--- TASK INPUT Enclosed Below ---
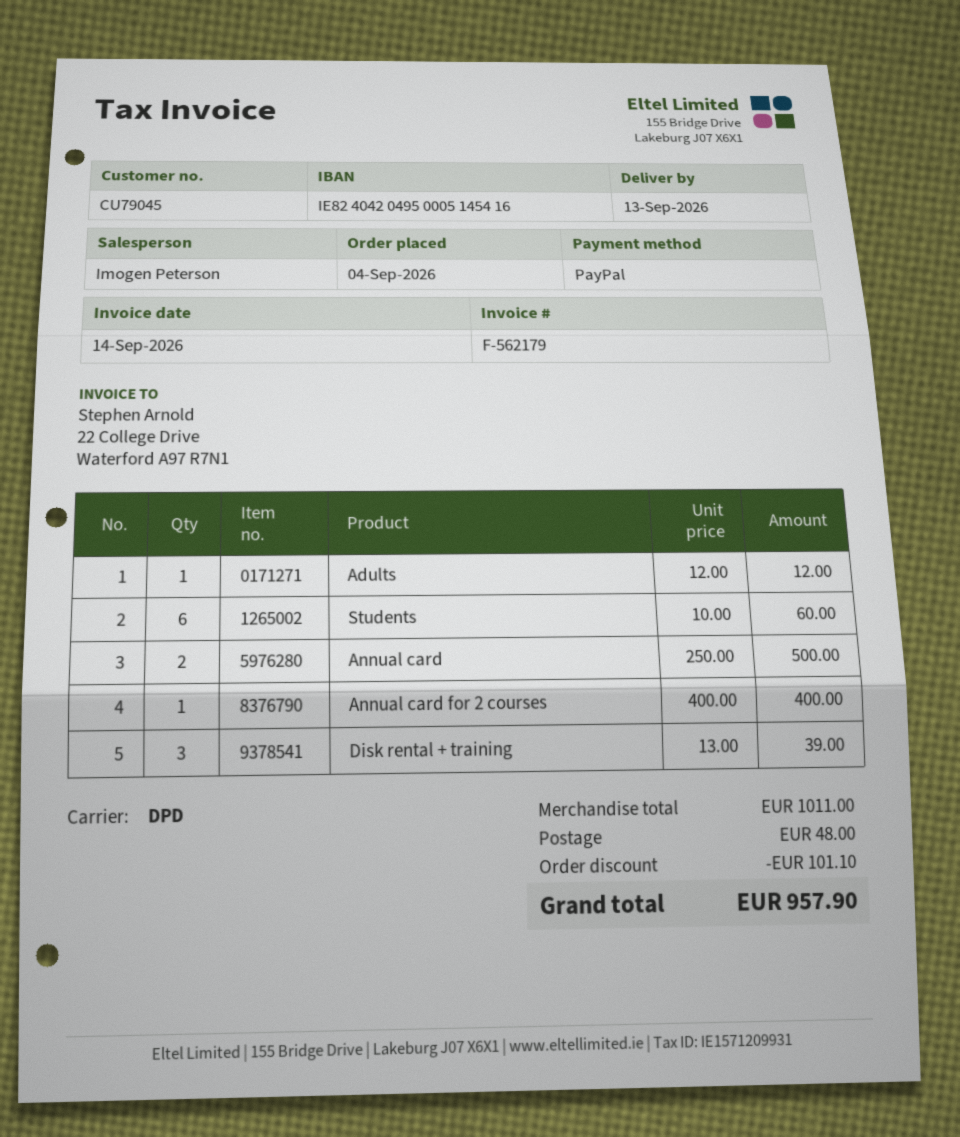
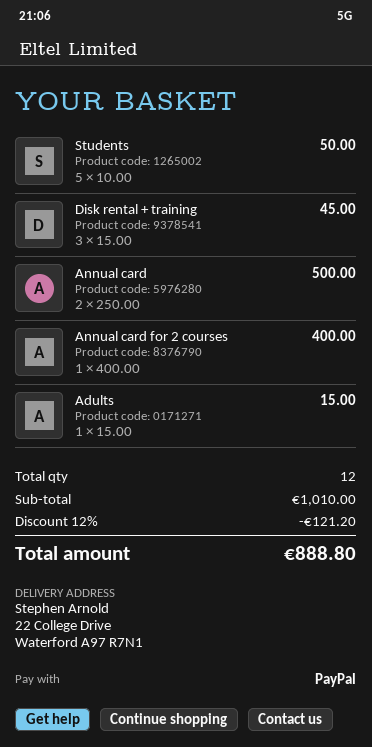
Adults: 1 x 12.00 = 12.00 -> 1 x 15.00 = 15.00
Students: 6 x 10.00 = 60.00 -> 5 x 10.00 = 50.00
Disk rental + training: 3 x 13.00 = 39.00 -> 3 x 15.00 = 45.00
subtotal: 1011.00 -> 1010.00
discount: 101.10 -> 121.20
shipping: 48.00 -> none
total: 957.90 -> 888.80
--- End of Enclosed TASK INPUT ---
--- TASK INPUT Enclosed Below ---
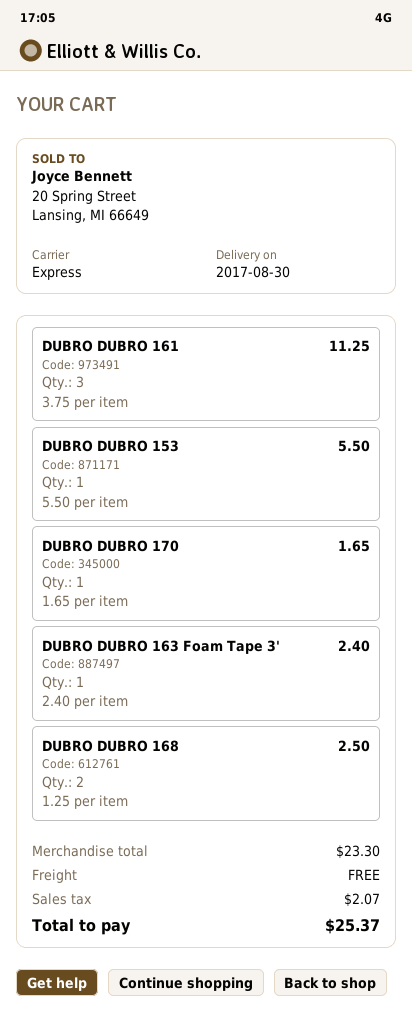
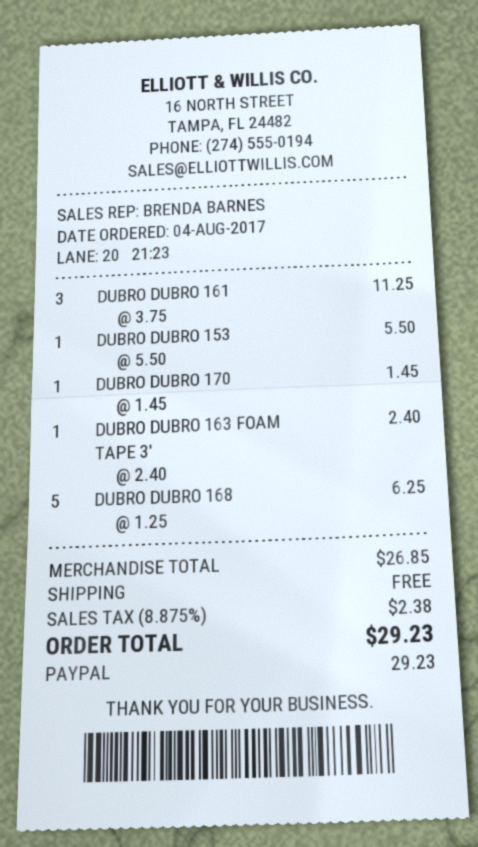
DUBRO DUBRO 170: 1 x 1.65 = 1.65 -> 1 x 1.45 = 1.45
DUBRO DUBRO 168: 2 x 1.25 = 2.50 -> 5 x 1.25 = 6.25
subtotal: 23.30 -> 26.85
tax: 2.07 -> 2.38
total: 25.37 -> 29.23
--- End of Enclosed TASK INPUT ---
--- TASK INPUT Enclosed Below ---
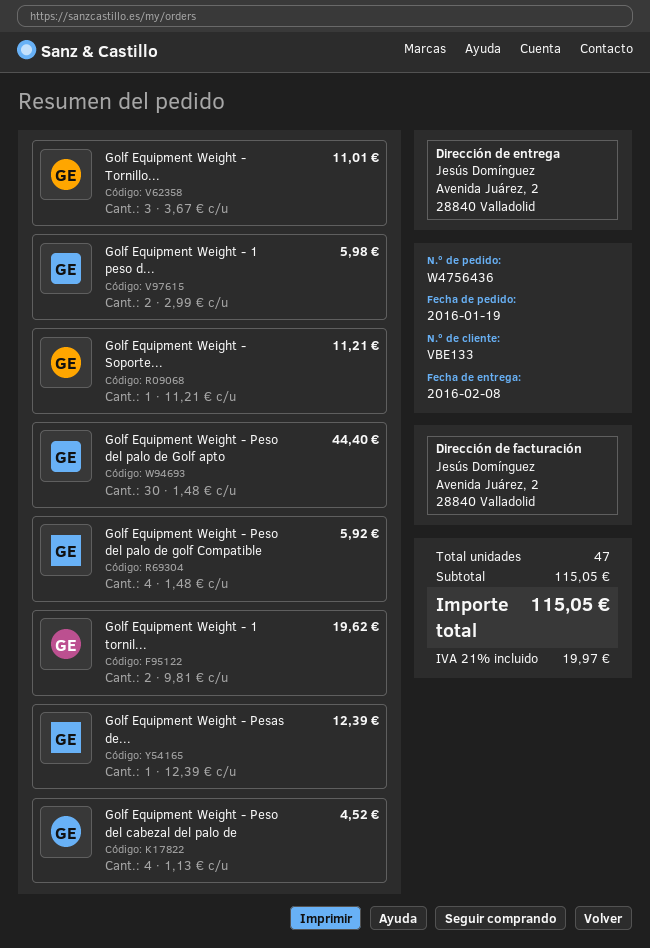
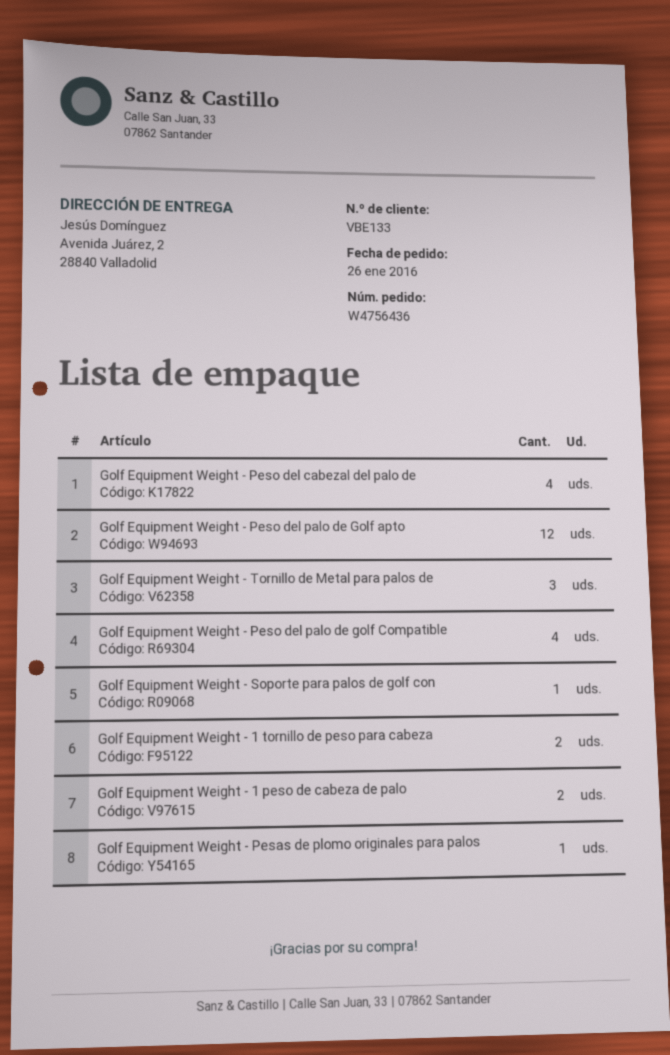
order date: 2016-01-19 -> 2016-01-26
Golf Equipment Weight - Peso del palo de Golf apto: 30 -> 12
--- End of Enclosed TASK INPUT ---
▸ TASK DIRECTIONS
Everything above from the line containing "Adults: 1 x" through the line containing "total: 957.90 -> 888.80" must be copied exactly. Nothing outside that range belongs in the answer.

▸ ANSWER FOR THIS EXERCISE
Adults: 1 x 12.00 = 12.00 -> 1 x 15.00 = 15.00
Students: 6 x 10.00 = 60.00 -> 5 x 10.00 = 50.00
Disk rental + training: 3 x 13.00 = 39.00 -> 3 x 15.00 = 45.00
subtotal: 1011.00 -> 1010.00
discount: 101.10 -> 121.20
shipping: 48.00 -> none
total: 957.90 -> 888.80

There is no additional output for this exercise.